Moskow (ANTARA) - Pembangunan kembali sistem layanan kesehatan di Jalur Gaza, Palestina, membutuhkan sedikitnya 7 miliar dolar AS (sekitar Rp116,3 triliun), kata Direktur Jenderal Organisasi Kesehatan Dunia (WHO) Tedros Adhanom Ghebreyesus.
Dia mengatakan pada Kamis bahwa tidak ada satu pun rumah sakit di Gaza yang berfungsi secara normal dan hanya 14 rumah sakit yang masih beroperasi.

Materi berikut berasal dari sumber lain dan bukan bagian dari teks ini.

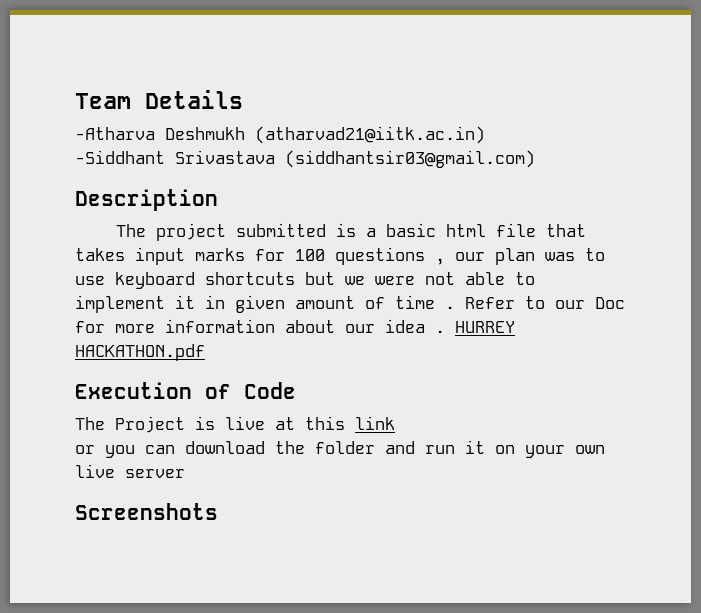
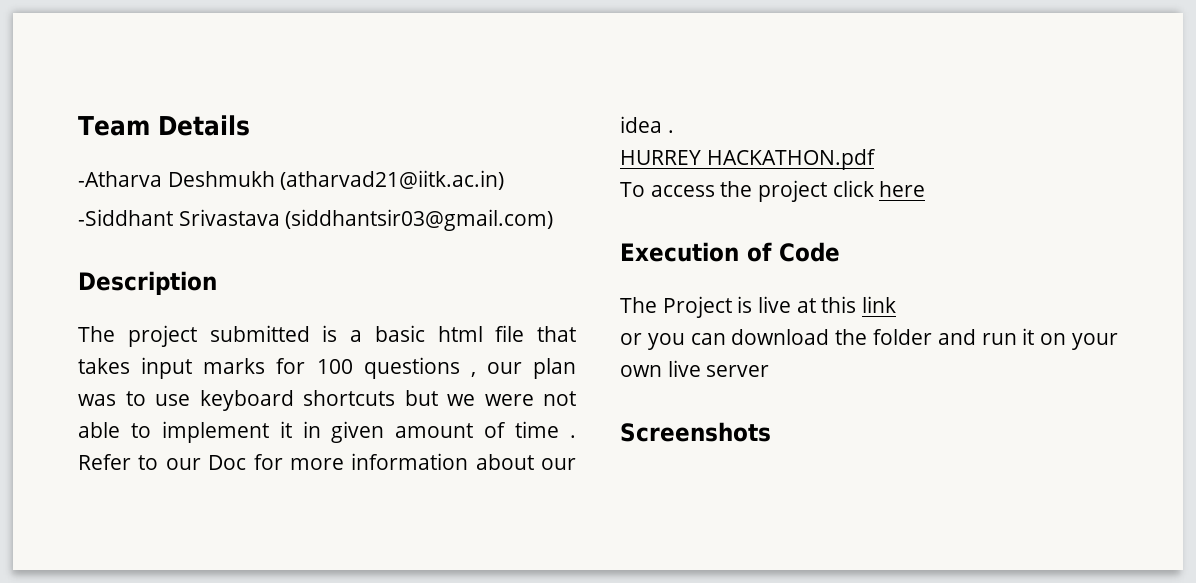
(445, 331) none -> (674, 131) //
(205, 352) none -> [620,180,926,202] // To access the project click here

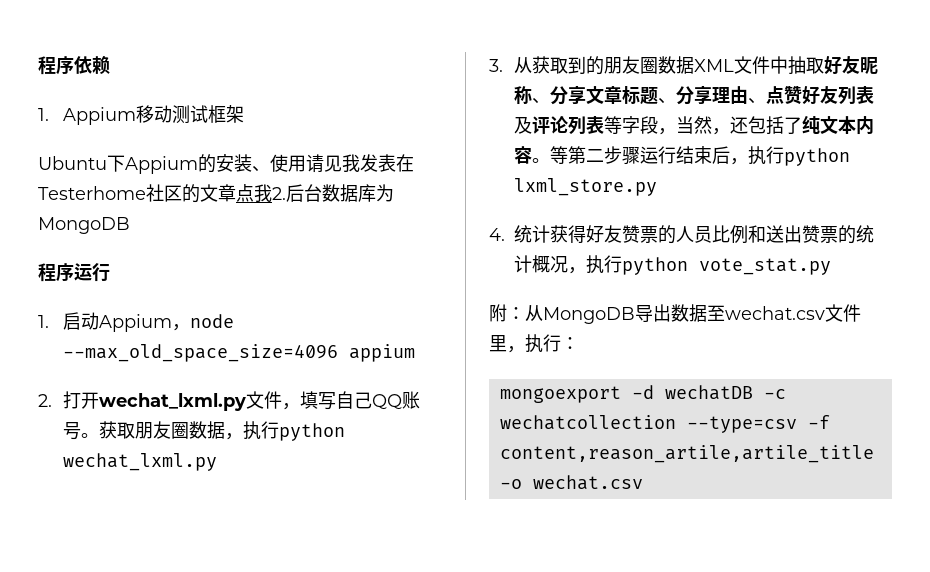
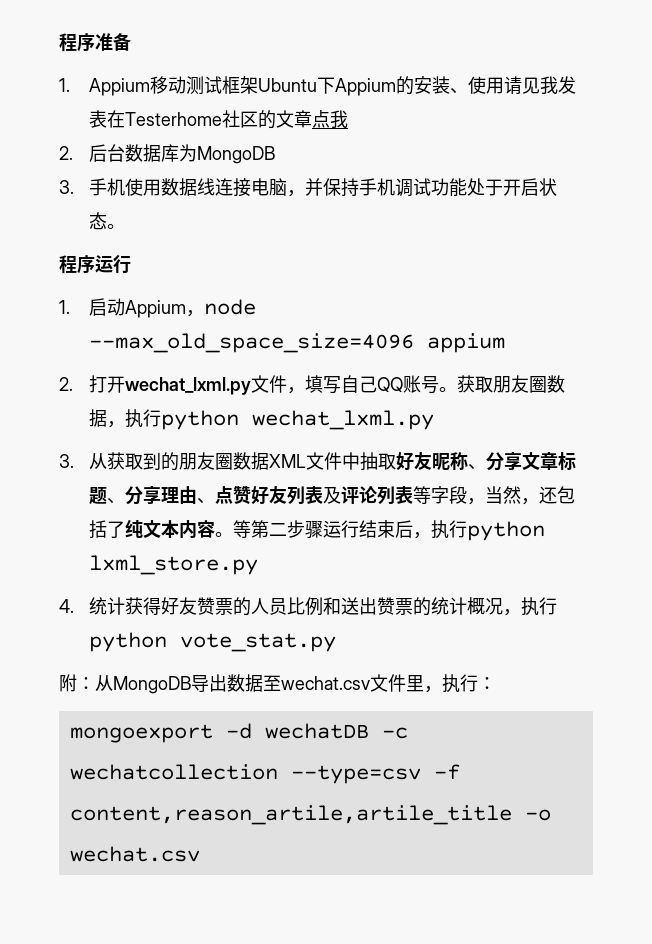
[38,56,110,75] 程序依赖 -> [59,33,131,52] 程序准备
(245, 114) // -> (259, 85) none
(272, 193) none -> (349, 119) //
(130, 225) none -> [59,178,558,197] [89,212,126,230] // 3.手机使用数据线连接电脑，并保持手机调试功能处于开启状态。

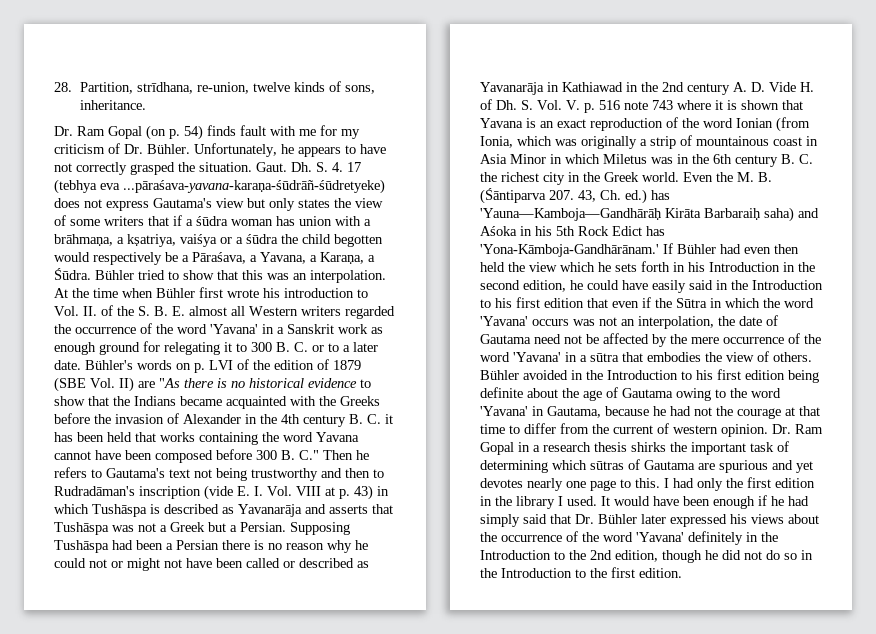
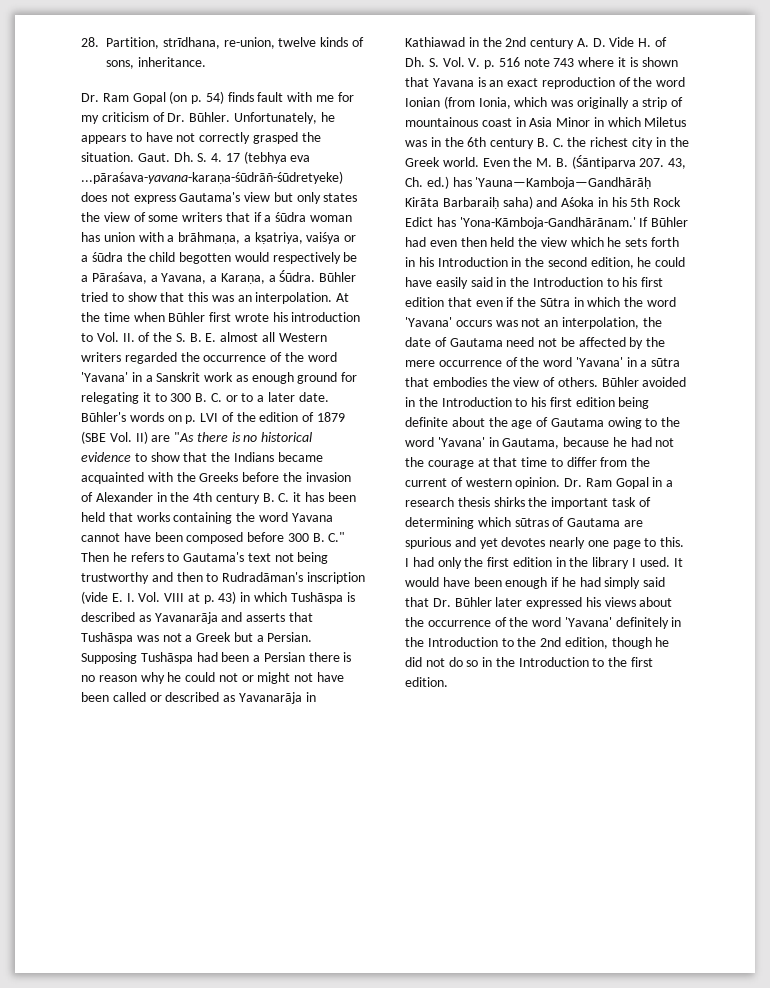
[147,144,190,154] Bühler. -> [189,112,231,122] Būhler.
[95,270,134,280] Bühler -> [319,272,357,282] Būhler
[156,288,195,298] Bühler -> [168,312,206,322] Būhler
[85,360,133,370] Bühler's -> [81,412,126,422] Būhler's
[677,244,716,254] Bühler -> [651,217,689,227] Būhler
[480,370,519,380] Bühler -> [601,377,639,387] Būhler
[598,514,637,524] Bühler -> [454,597,492,607] Būhler

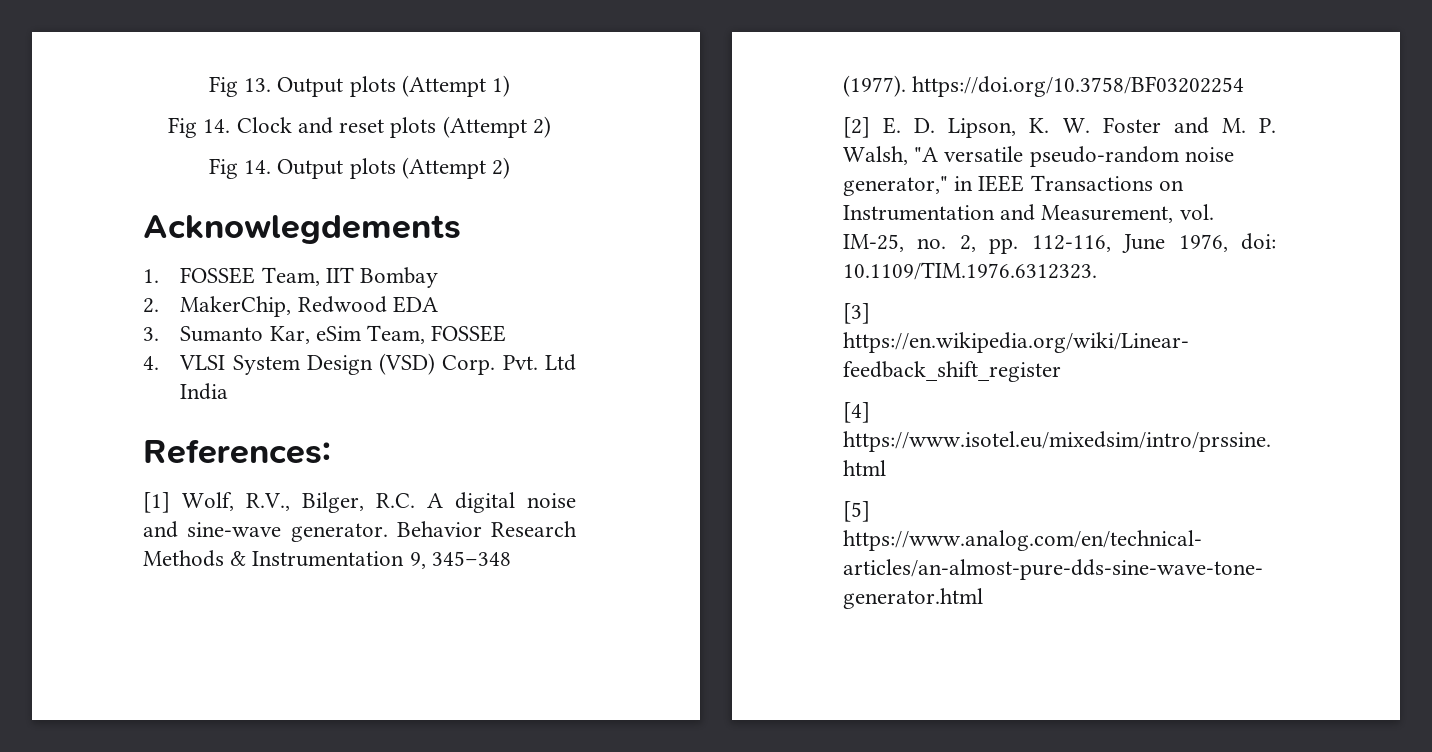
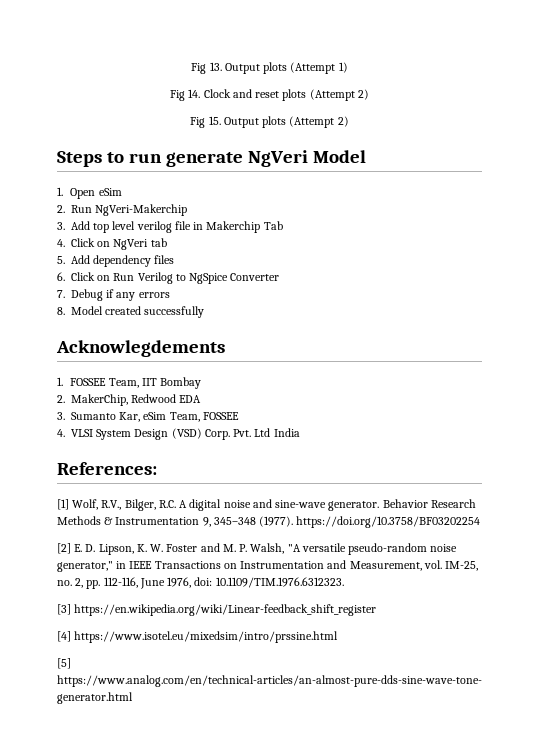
[244,160,272,174] 14. -> [208,116,221,125] 15.
(511, 168) none -> [57,150,366,167] [57,187,122,199] [57,204,188,216] [57,221,283,233] [57,238,167,250] [57,255,175,267] [57,272,280,284] [57,289,170,301] [57,306,205,318] // Steps to run generate NgVeri Model // 1. Open eSim // 2. Run NgVeri-Makerchip // 3. Add top level verilog file in Makerchip Tab // 4. Click on NgVeri tab // 5. Add dependency files // 6. Click on Run Verilog to NgSpice Converter // 7. Debug if any errors // 8. Model created successfully

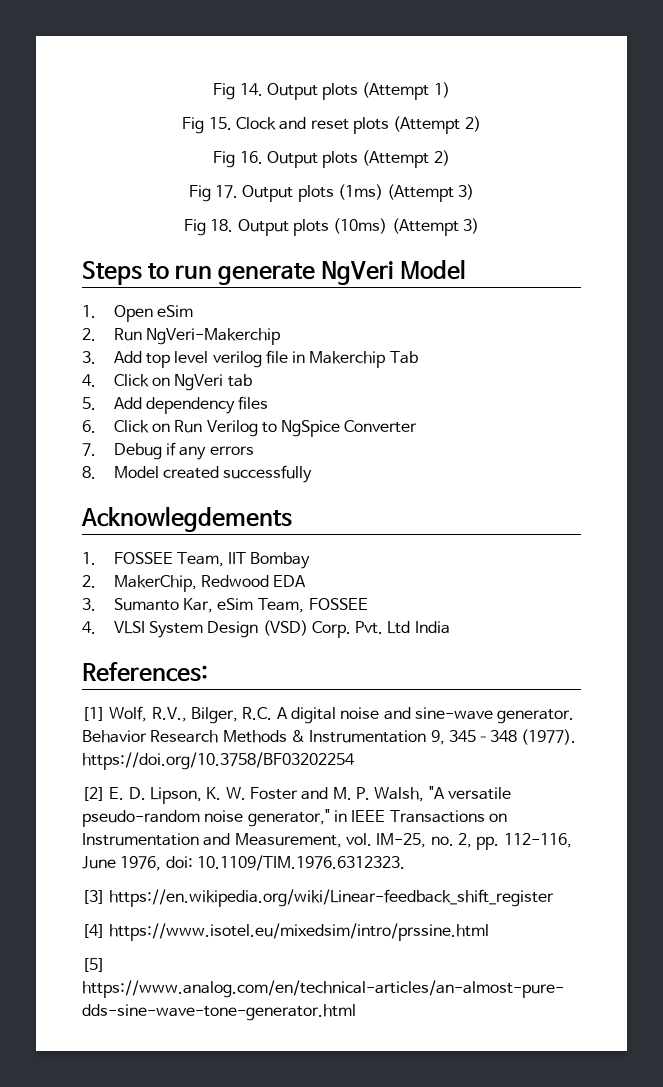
[191,62,222,74] Fig 13. -> [213,83,263,100] Fig 14.
[188,89,201,98] 14. -> [208,117,232,130] 15.
[208,116,221,125] 15. -> [239,151,263,164] 16.
(349, 121) none -> [188,184,475,202] [184,218,479,236] // Fig 17. Output plots (1ms) (Attempt 3) // Fig 18. Output plots (10ms) (Attempt 3)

Baca juga: Palestina Sambut Hangat Putusan ICJ: Menuntut Keadilan dan Tanggung Jawab Israel
Hingga kini, Gaza masih menghadapi krisis obat-obatan, peralatan medis, dan tenaga kesehatan, kata Tedros.
Dia meminta negara-negara lain lebih aktif menerima pasien dari Gaza agar mereka mendapatkan perawatan medis.
Menurut WHO, sekitar 15.000 orang di Gaza masih membutuhkan evakuasi medis, termasuk 4.000 anak. Sementara itu, 700 orang meninggal selagi menunggu proses evakuasi.
Trump mengusulkan rencana perdamaian di Gaza berisi 20 poin pada 29 September, yang menyerukan gencatan senjata segera, dengan syarat pembebasan sandera dalam waktu 72 jam.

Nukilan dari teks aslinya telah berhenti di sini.